Lo abbiamo sempre detto e lo ripetiamo: anche solo un euro regalato agli invasori africani per venire a svernare in Italia è uno smacco agli italiani indigenti e in difficoltà. 35 euro al giorno è stato il mantra con il quale abbiamo dovuto fare i conti per anni e anche così, viste le decine e decine di migliaia di stranieri che si sono introdotti nel Nostro Paese, la cosa era abbastanza disturbante, almeno a chi non ha ancora portato il proprio cervello a rottamare in qualche centro sociale, tra alcol e droghe. Ora, però, grazie alla Corte dei Conti – quindi un organismo che dovrebbe essere imparziale e autorevole – veniamo a sapere che, per ogni clandestino irregolarmente presente sul suolo patrio, non sono stati spesi 35 euro, bensì molti di più: quasi 200.

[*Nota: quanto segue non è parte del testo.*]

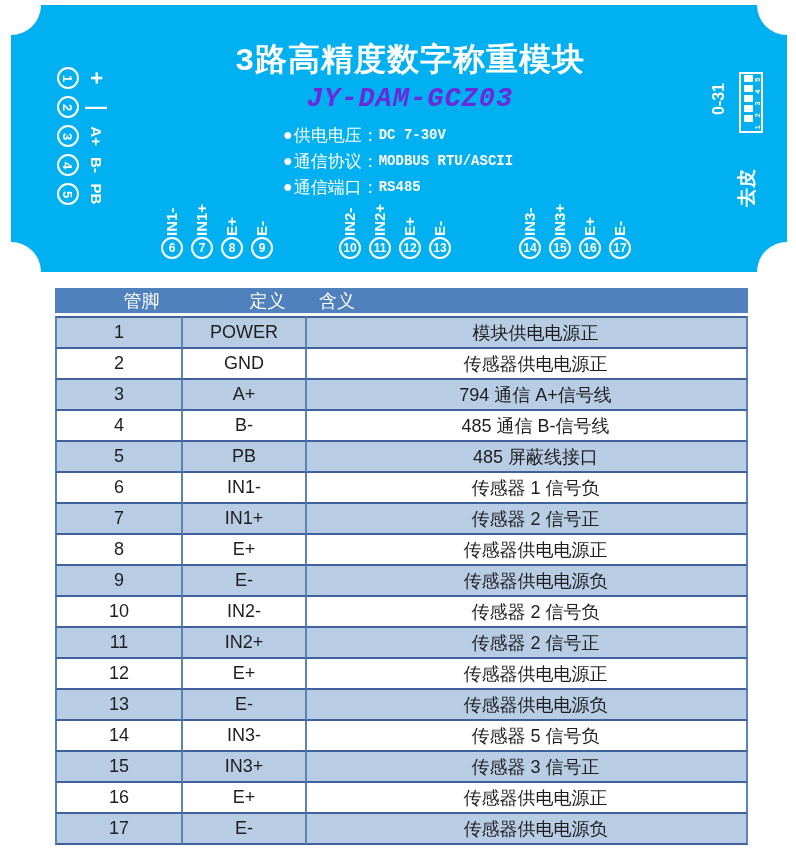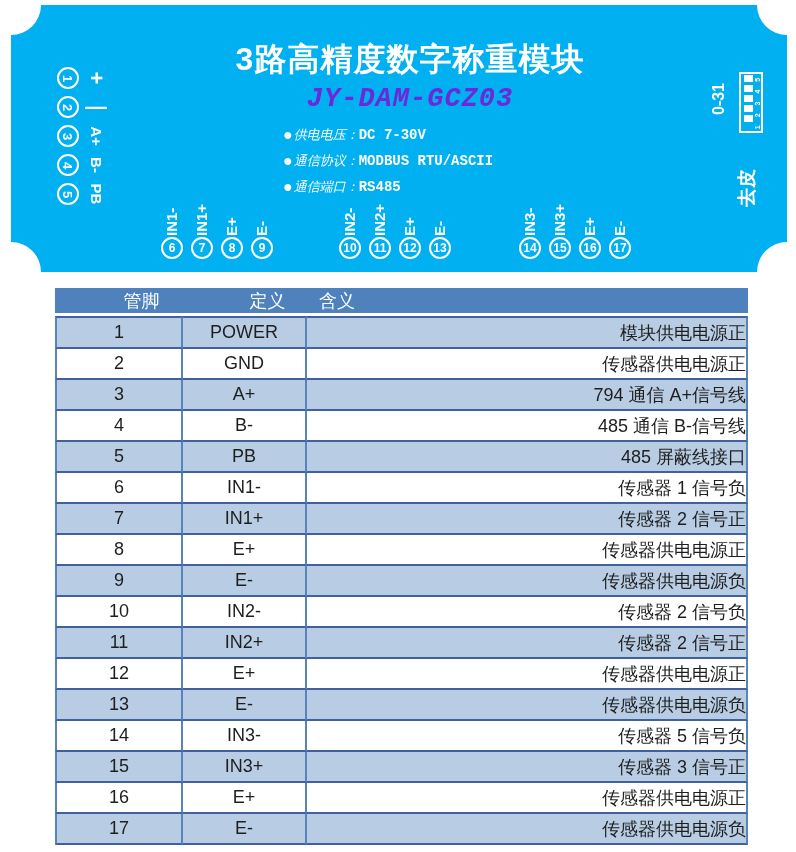--- a/index.html
+++ b/index.html
@@ -13,7 +13,7 @@
   .panel-content { position:absolute; left:0; top:0; width:796px; height:280px; color:#fff; }
   .panel-title {
     position:absolute; left:30px; top:38px; width:760px; text-align:center;
-    font-size:32px; font-weight:bold; letter-spacing:1px; color:#fff;
+    font-size:32px; font-weight:bold; letter-spacing:1px; color:#fff;font-family:Liberation Mono, monospace;
   }
   .panel-model {
     position:absolute; left:30px; top:84px; width:760px; text-align:center;

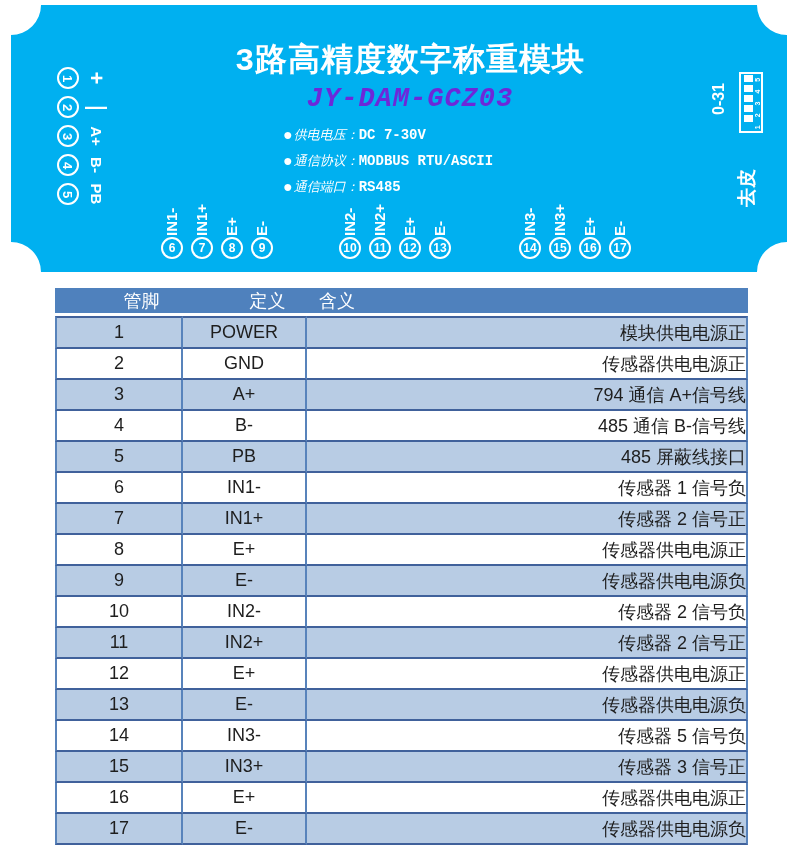--- a/index.html
+++ b/index.html
@@ -23,7 +23,7 @@
   .specs { position:absolute; left:283px; top:122px; }
   .spec-line { display:flex; align-items:center; height:26px; white-space:nowrap; }
   .spec-bullet { font-size:16px; margin-right:1px; }
-  .spec-label { font-size:13px;font-style:italic; }
+  .spec-label { font-size:17px; }
   .spec-value { font-family:"Liberation Mono","DejaVu Sans Mono",monospace; font-size:14px; font-weight:bold; letter-spacing:0; }
   
   .pin-circle {

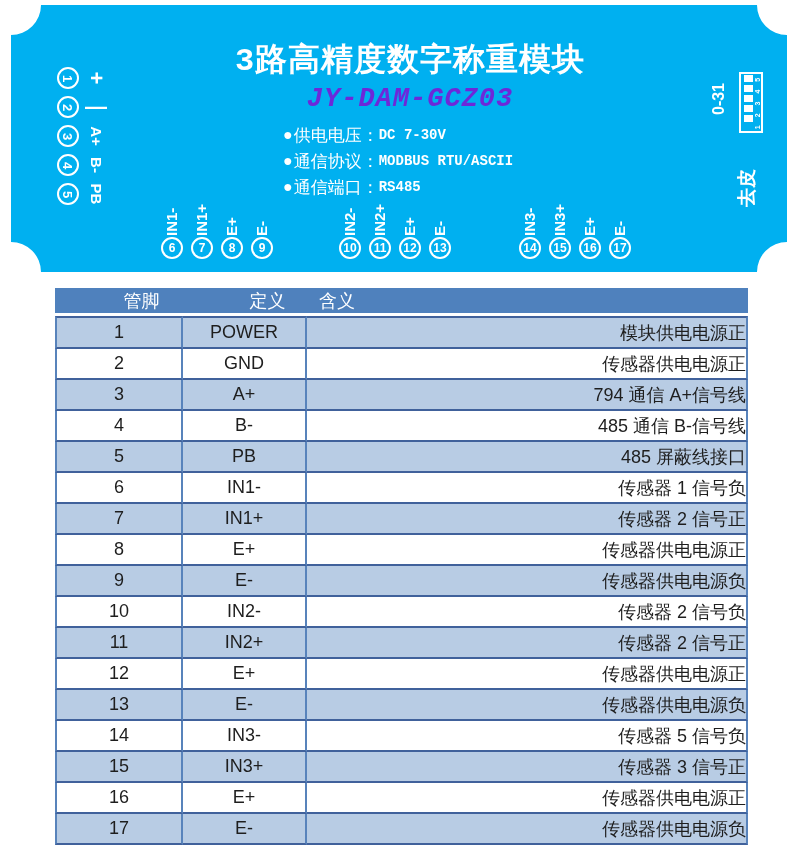--- a/index.html
+++ b/index.html
@@ -90,7 +90,7 @@
   .pin-table td:first-child { border-left:2px solid var(--border-light,#5883BB); }
   .pin-table tbody tr:first-child td { border-top:2px solid var(--border-dark,#40619B); }
   .pin-table td.c1, .pin-table td.c2 { text-align:center; }
-  .pin-table td.c3 { text-align:right; padding-left:18px; }
+  .pin-table td.c3 { text-align:center; padding-left:18px; }
   .pin-table tbody tr:nth-child(odd) td { background:var(--row-band-bg,#B8CCE4); }
   .pin-table tbody tr:nth-child(even) td { background:#fff; }
 </style>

La Corte dei Conti si è pronunciata sull’utilizzo delle risorse finanziarie utilizzate per aiutare i richiedenti asilo: lo Stato Italiano è stato criticato per la scarsa efficienza nella gestione dell’emergenze e per gli indicibili sprechi, in particolare per quanto riguarda i servizi legati alla prima accoglienza (soccorso in mare e alloggiamento – anche temporaneo – dei clandestini), quella che tanto piace alle coop rosse e alle ong che con il nuovo schiavismo fanno affari miliardari.

Ancora, veniamo a sapere che nel 2016 sarebbero stati spesi – ripetiamo: solo per i servizi di prima accoglienza – 1,7 miliardi. Di questi, Frontex (l’organismo europeo che dovrebbe, in teoria, ma molto in teoria, aiutare l’Italia a fronteggiare l’invasione) avrebbe risarcito solo qualcosa come 9 milioni: una proporzione di 1/188. Questo giusto per mettere a tacere i geni che “l’Italia riceve un sacco di soldi all’anno dall’Europa per accogliere i migranti!”

In ogni caso è chiaramente un’operazione in perdita (e che perdita!), con un costo medio, tra il 2008 e il 2016, di quasi 200 euro a clandestino: quasi sei volte tanto i famosi 35 euro al giorno. La cosa è ancora più scandalosa se si pensa che, sempre nell’arco di tempo 2008-2016, circa il 10% delle domande di richiesta di asilo sarebbe stata accettata. Traduzione: abbiamo speso miliardi e miliardi di euro, soldi dei contribuenti italiani e che si sarebbero potuti utilizzare in ben altro modo, per stranieri che, nella stragrande maggioranza dei casi, non avevano e non hanno alcun titolo per restare qui. E questo vale solo per il 2016!

Come si dovrebbe definire lo stanziamento di ingenti quantità di risorse logistiche ed economiche per accogliere una stragrande massa di parassiti che non hanno alcun diritto di entrare in Italia, e ciò sottraendo risorse e denaro agli italiani?

Pulizia etnica ed alto tradimento: la forca dovrebbe essere la degna fine di un Governo di incapaci, corrotti e traditori della loro Nazione.